---------- Dataset records ----------

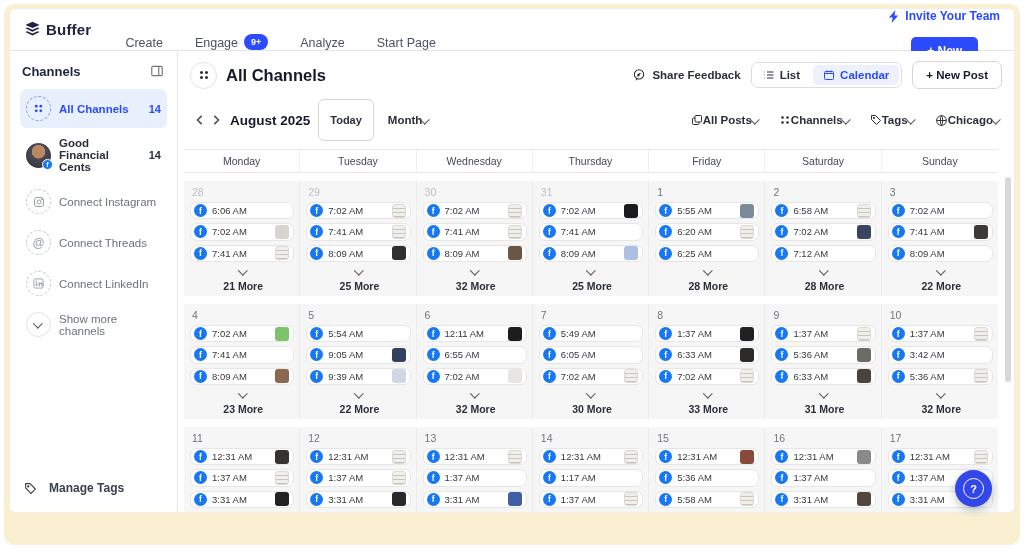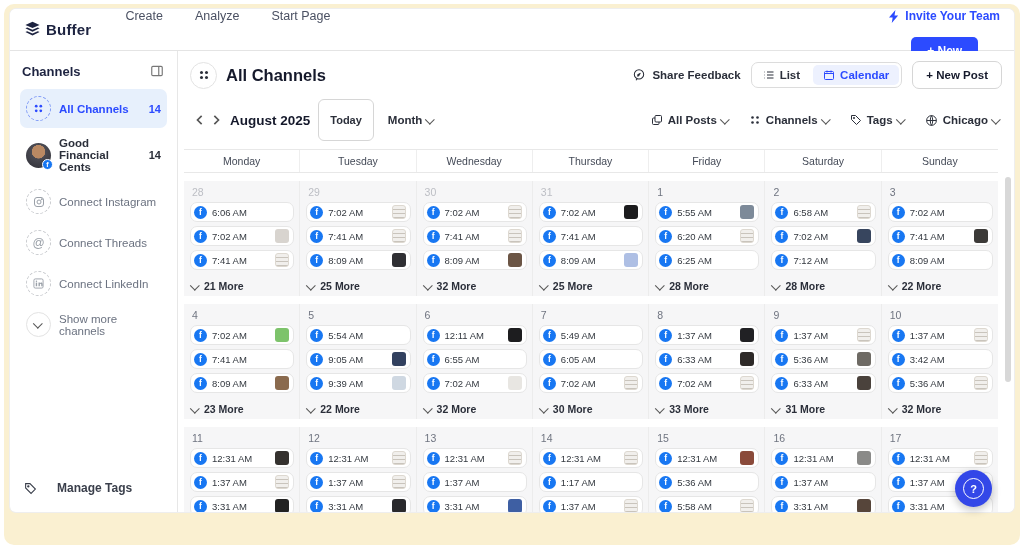"Create" .nav-item { align-items: flex-start -> flex-end }
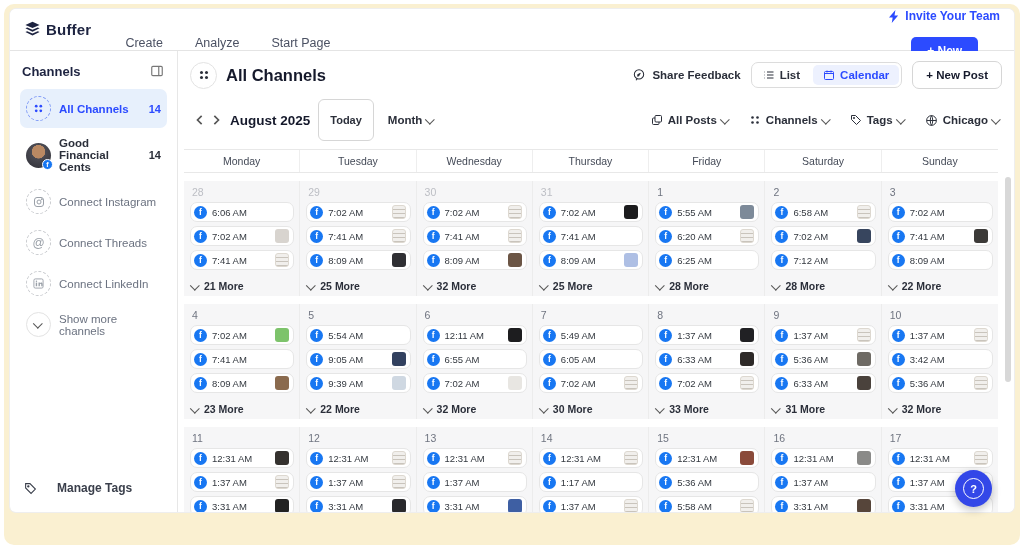"Engage" div.nav-item { html: none -> <div> <span>Engage</span> <span>9+</span> </div> }
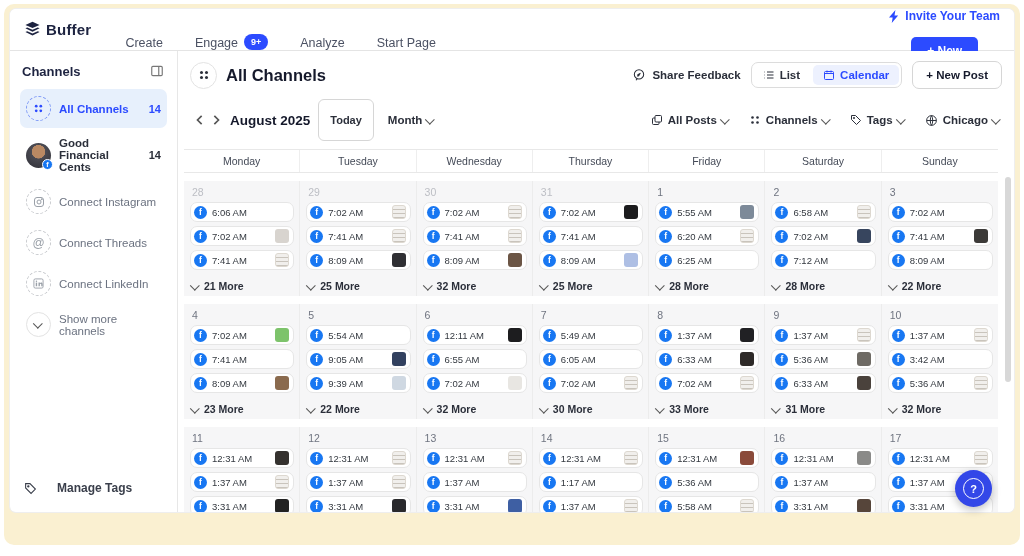"Month" .dd { gap: 5px -> none }
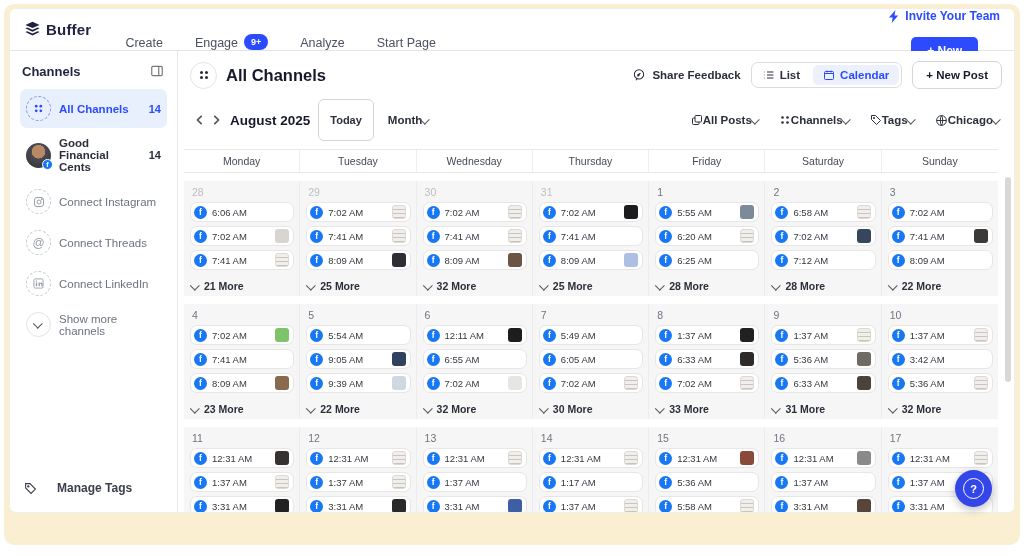"21 More" .more-row { flex-direction: none -> column }
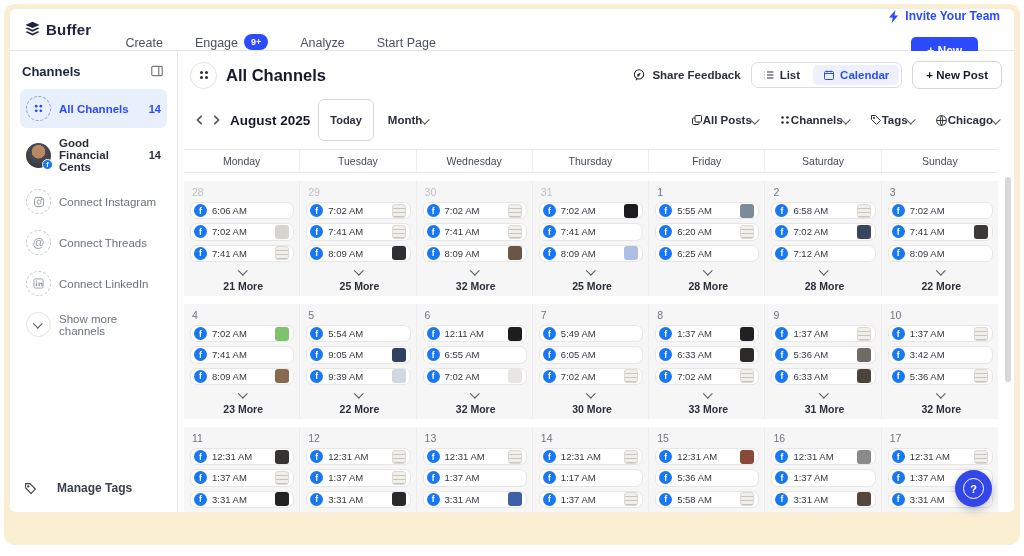"Manage Tags" .foot-item { gap: 20px -> 12px }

----------

Only the pictures are to be excluded; all other parts of the records above are to be given exactly.

"Create" .nav-item { align-items: flex-start -> flex-end }
"Engage" div.nav-item { html: none -> <div> <span>Engage</span> <span>9+</span> </div> }
"Month" .dd { gap: 5px -> none }
"21 More" .more-row { flex-direction: none -> column }
"Manage Tags" .foot-item { gap: 20px -> 12px }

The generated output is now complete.